▶ _What you need to do_: Quote only the lines that start at the line with "-111,7 +111,7 @@" and run to the end of the entries; omit the pictures.

▶ _Dataset_:
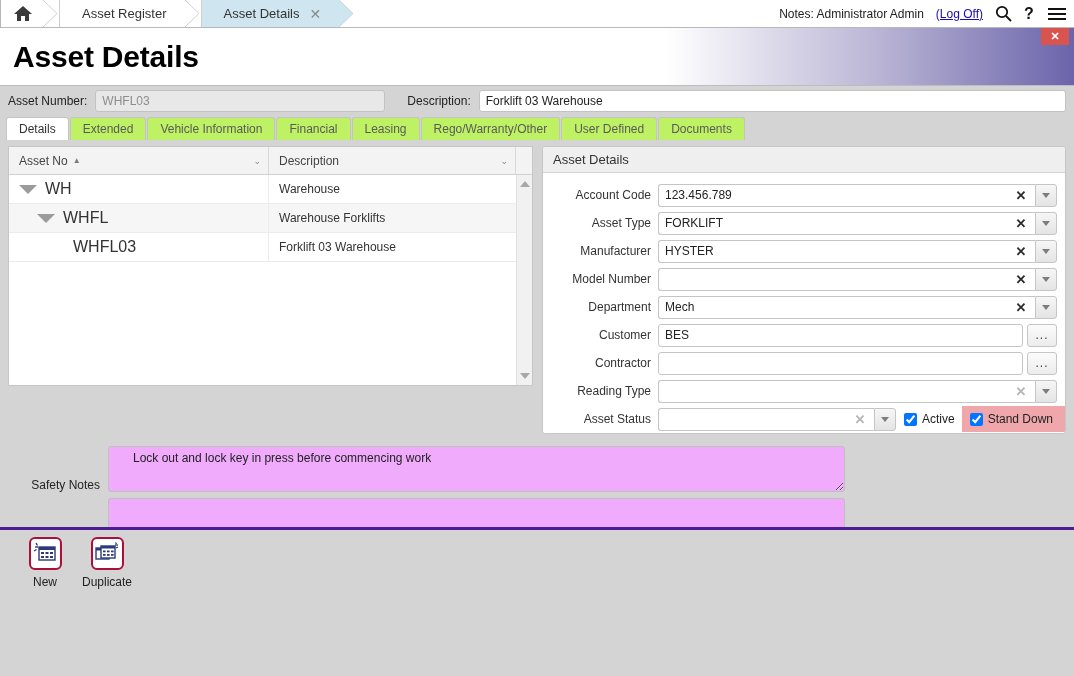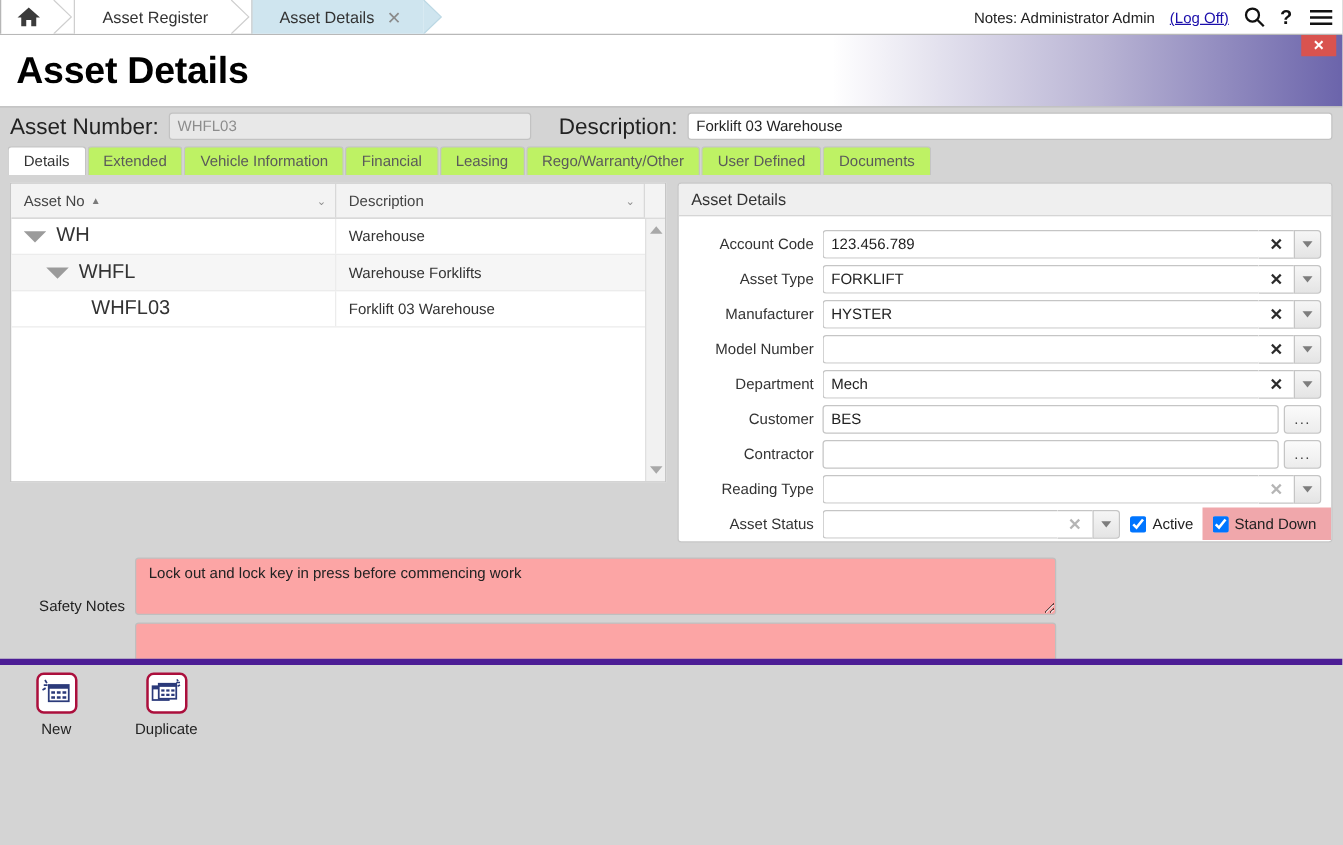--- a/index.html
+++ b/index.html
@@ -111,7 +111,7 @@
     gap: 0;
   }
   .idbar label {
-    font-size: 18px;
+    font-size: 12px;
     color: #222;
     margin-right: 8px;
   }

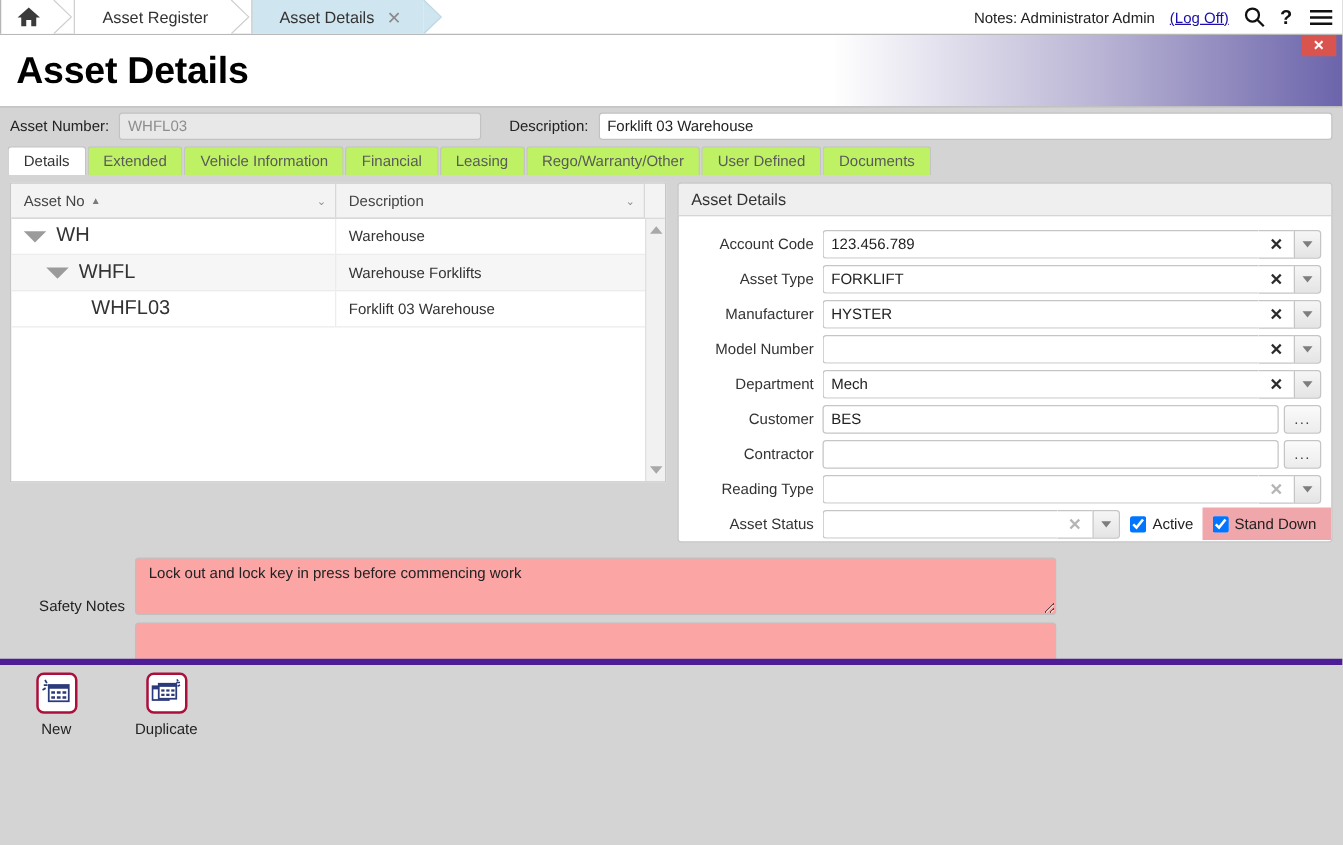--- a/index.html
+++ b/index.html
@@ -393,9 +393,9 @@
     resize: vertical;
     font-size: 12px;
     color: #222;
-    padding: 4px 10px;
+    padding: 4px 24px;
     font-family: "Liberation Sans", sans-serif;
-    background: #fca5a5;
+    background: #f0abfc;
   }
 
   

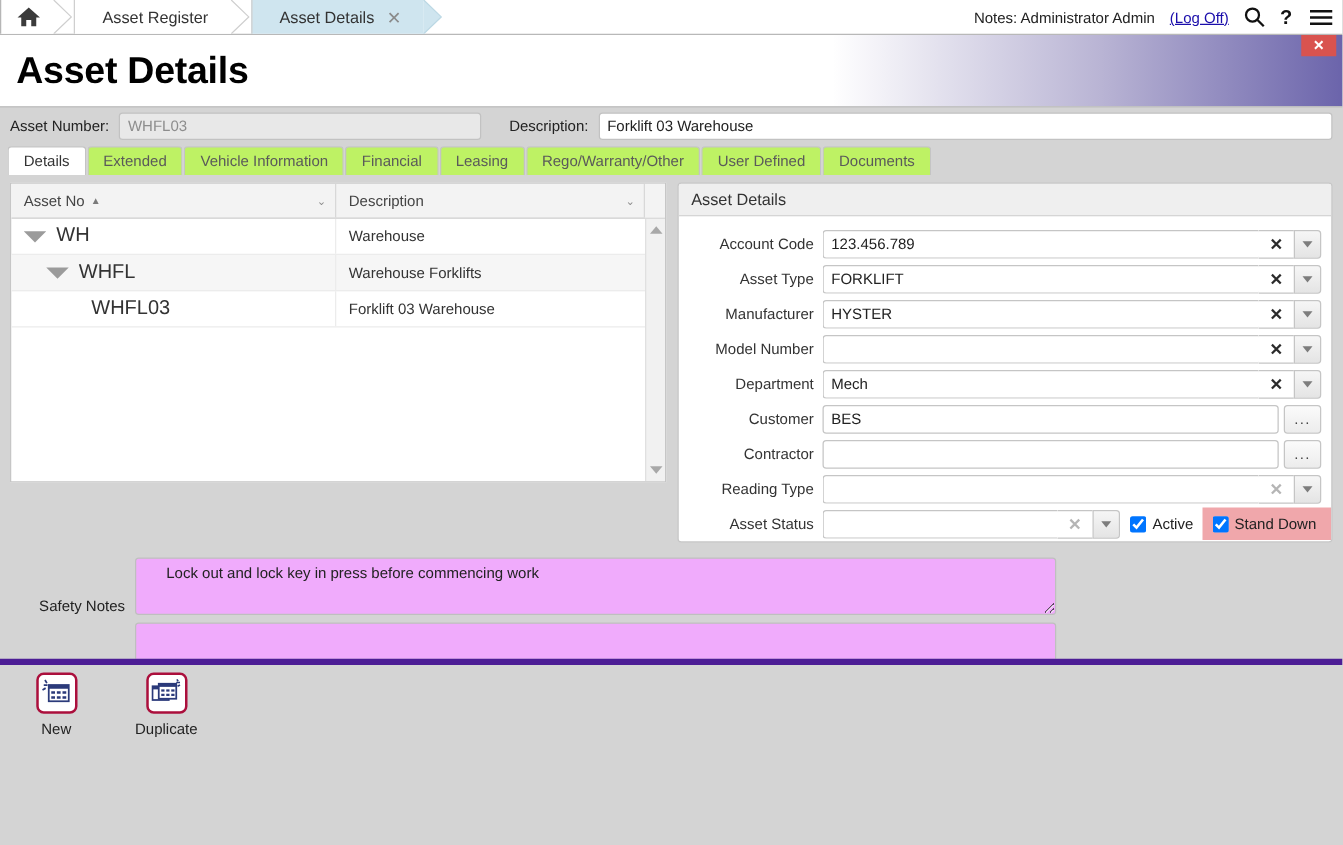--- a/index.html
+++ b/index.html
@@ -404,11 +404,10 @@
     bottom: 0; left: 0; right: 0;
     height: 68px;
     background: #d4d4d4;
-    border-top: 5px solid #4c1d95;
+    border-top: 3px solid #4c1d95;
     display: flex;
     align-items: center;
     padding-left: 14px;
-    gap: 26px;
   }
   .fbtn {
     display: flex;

▶ _Reply to the task_:
@@ -111,7 +111,7 @@
     gap: 0;
   }
   .idbar label {
-    font-size: 18px;
+    font-size: 12px;
     color: #222;
     margin-right: 8px;
   }

--- a/index.html
+++ b/index.html
@@ -393,9 +393,9 @@
     resize: vertical;
     font-size: 12px;
     color: #222;
-    padding: 4px 10px;
+    padding: 4px 24px;
     font-family: "Liberation Sans", sans-serif;
-    background: #fca5a5;
+    background: #f0abfc;
   }
 
   

--- a/index.html
+++ b/index.html
@@ -404,11 +404,10 @@
     bottom: 0; left: 0; right: 0;
     height: 68px;
     background: #d4d4d4;
-    border-top: 5px solid #4c1d95;
+    border-top: 3px solid #4c1d95;
     display: flex;
     align-items: center;
     padding-left: 14px;
-    gap: 26px;
   }
   .fbtn {
     display: flex;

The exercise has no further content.